仅使用一行来交换 pandas 数据框中选定行的列值的正确语法是什么? [英] What is correct syntax to swap column values for selected rows in a pandas data frame using just one line?
问题描述
我正在将 pandas 版本0.14.1与Python 2.7.5配合使用,并且我有一个包含三列的数据框,例如:
I am using pandas version 0.14.1 with Python 2.7.5, and I have a data frame with three columns, e.g.:
import pandas as pd
d = {'L': ['left', 'right', 'left', 'right', 'left', 'right'],
'R': ['right', 'left', 'right', 'left', 'right', 'left'],
'VALUE': [-1, 1, -1, 1, -1, 1]}
df = pd.DataFrame(d)
idx = (df['VALUE'] == 1)
结果如下所示:
L R VALUE
0 left right -1
1 right left 1
2 left right -1
3 right left 1
4 left right -1
5 right left 1
对于其中VALUE == 1
的行,我想交换左右列的内容,以便所有左"值最终都在"L"列下,而右"值结束在"R"列下.
For rows where VALUE == 1
, I would like to swap the contents of the left and right columns, so that all of the "left" values will end up under the "L" column, and the "right" values end up under the "R" column.
已经在上面定义了idx
变量,通过使用如下临时变量,我可以轻松地在另外三行中做到这一点:
Having already defined the idx
variable above, I can easily do this in just three more lines, by using a temporary variable as follows:
tmp = df.loc[idx,'L']
df.loc[idx,'L'] = df.loc[idx,'R']
df.loc[idx,'R'] = tmp
但是,对于我来说,这似乎是一个笨拙而笨拙的语法;熊猫肯定支持更简洁的东西吗?我注意到,如果将输入中的列顺序交换到数据框.loc
属性,那么将得到以下交换的输出:
however this seems like really clunky and inelegant syntax to me; surely pandas supports something more succinct? I've noticed that if I swap the column order in the input to the data frame .loc
attribute, then I get the following swapped output:
In [2]: print(df.loc[idx,['R','L']])
R L
1 left right
3 left right
5 left right
这向我建议我只需使用以下单行代码即可实现与上述相同的交换:
This suggests to me that I should be able to implement the same swap as above, by using just the following single line:
df.loc[idx,['L','R']] = df.loc[idx,['R','L']]
但是,当我实际尝试执行此操作时,什么也没发生-列保持未交换状态.就像熊猫自动识别出我将列的顺序错误地放在赋值语句的右侧一样,它会自动纠正该问题.有没有一种方法可以在熊猫分配语句中禁用此列顺序自动更正",以便在不创建不必要的临时变量的情况下实现交换?

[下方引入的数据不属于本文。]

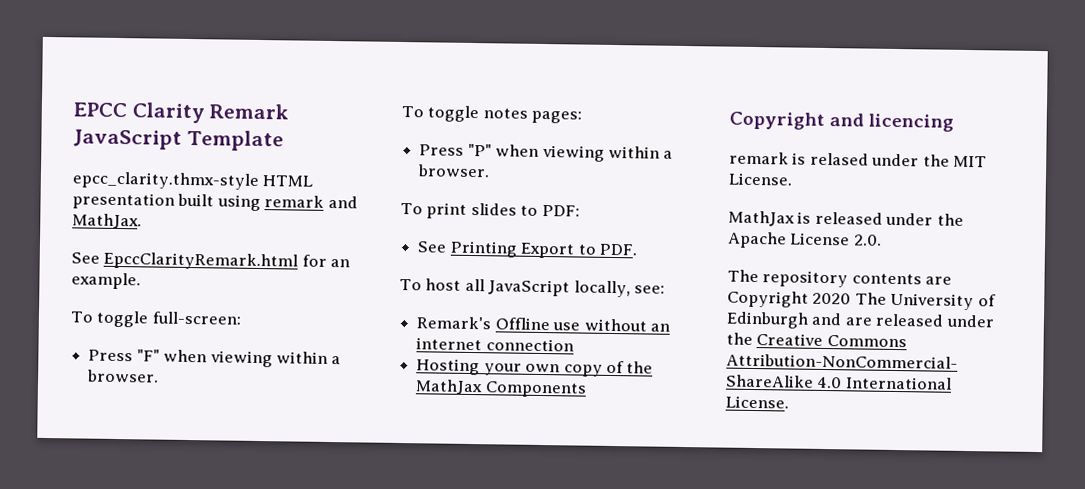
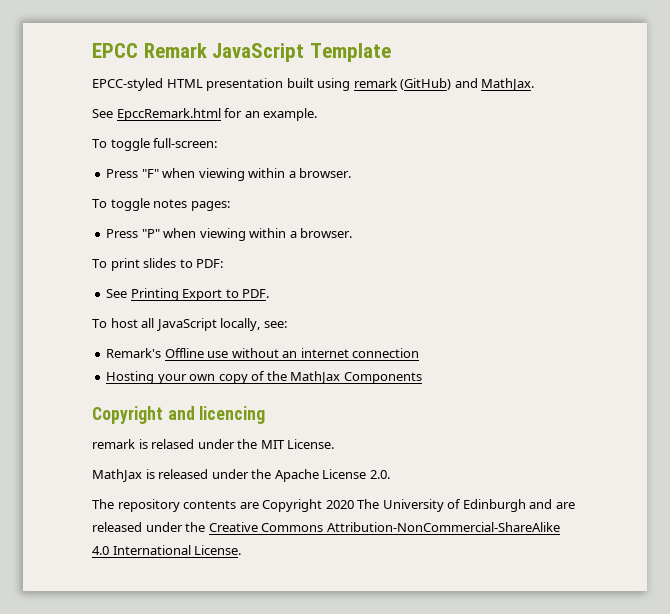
[131,102,205,124] Clarity -> (138, 50) none
[72,171,259,190] epcc_clarity.thmx-style -> [92,78,163,91] EPCC-styled
(325, 201) none -> [400,78,452,90] (GitHub)
[103,251,299,271] EpccClarityRemark.html -> [116,108,221,121] EpccRemark.html

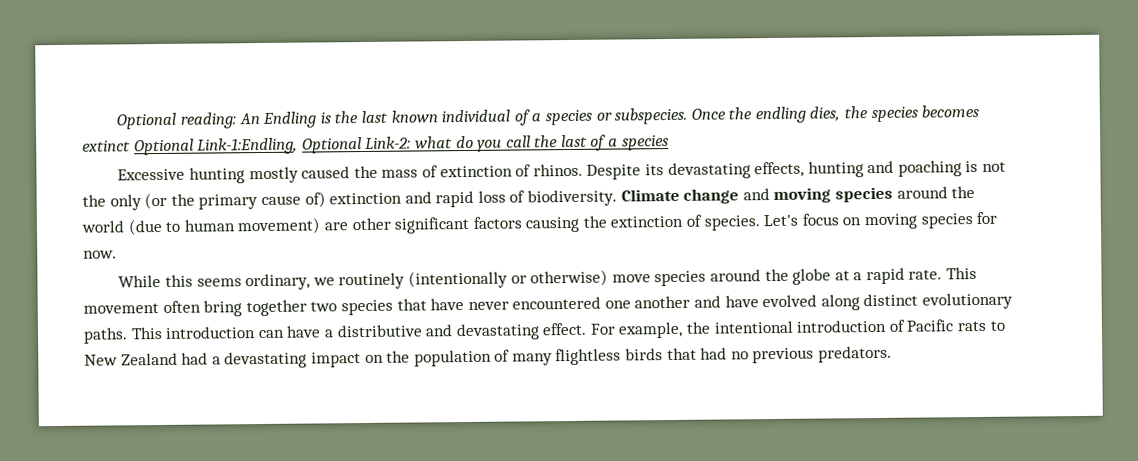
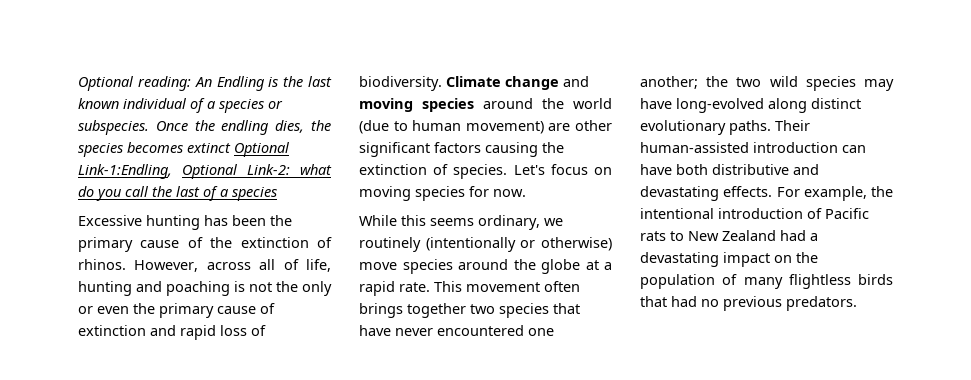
[248,161,805,184] mostly caused the mass of extinction of rhinos. Despite its devastating effects, -> [204,215,292,226] [78,237,332,252] [78,259,331,272] has been the primary cause of the extinction of rhinos. However, across all of life,
[144,191,326,210] (or the primary cause of) -> [78,303,275,318] or even the primary cause of
[203,300,243,317] bring -> [359,303,403,318] brings
[634,294,818,309] another and have evolved -> [640,76,894,91] [640,98,764,113] another; the two wild species may have long-evolved
[130,326,163,340] This -> [775,120,810,131] [640,142,749,153] Their human-assisted
[323,329,334,338] a -> [676,164,708,175] both
[542,322,588,336] effect. -> [723,186,773,197] effects.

However when I actually try this, nothing happens--the columns remain unswapped. It's as if pandas automatically recognizes that I've put the columns in the wrong order on the right hand side of the assignment statement, and it automatically corrects for the problem. Is there a way that I can disable this "column order autocorrection" in pandas assignment statements, in order to implement the swap without creating unnecessary temporary variables?
推荐答案
一种避免与列名称对齐的方法是通过.values
下拉至基础数组:
One way you could avoid alignment on column names would be to drop down to the underlying array via .values
:
In [33]: df
Out[33]:
L R VALUE
0 left right -1
1 right left 1
2 left right -1
3 right left 1
4 left right -1
5 right left 1
In [34]: df.loc[idx,['L','R']] = df.loc[idx,['R','L']].values
In [35]: df
Out[35]:
L R VALUE
0 left right -1
1 left right 1
2 left right -1
3 left right 1
4 left right -1
5 left right 1
这篇关于仅使用一行来交换 pandas 数据框中选定行的列值的正确语法是什么?的文章就介绍到这了,希望我们推荐的答案对大家有所帮助,也希望大家多多支持IT屋!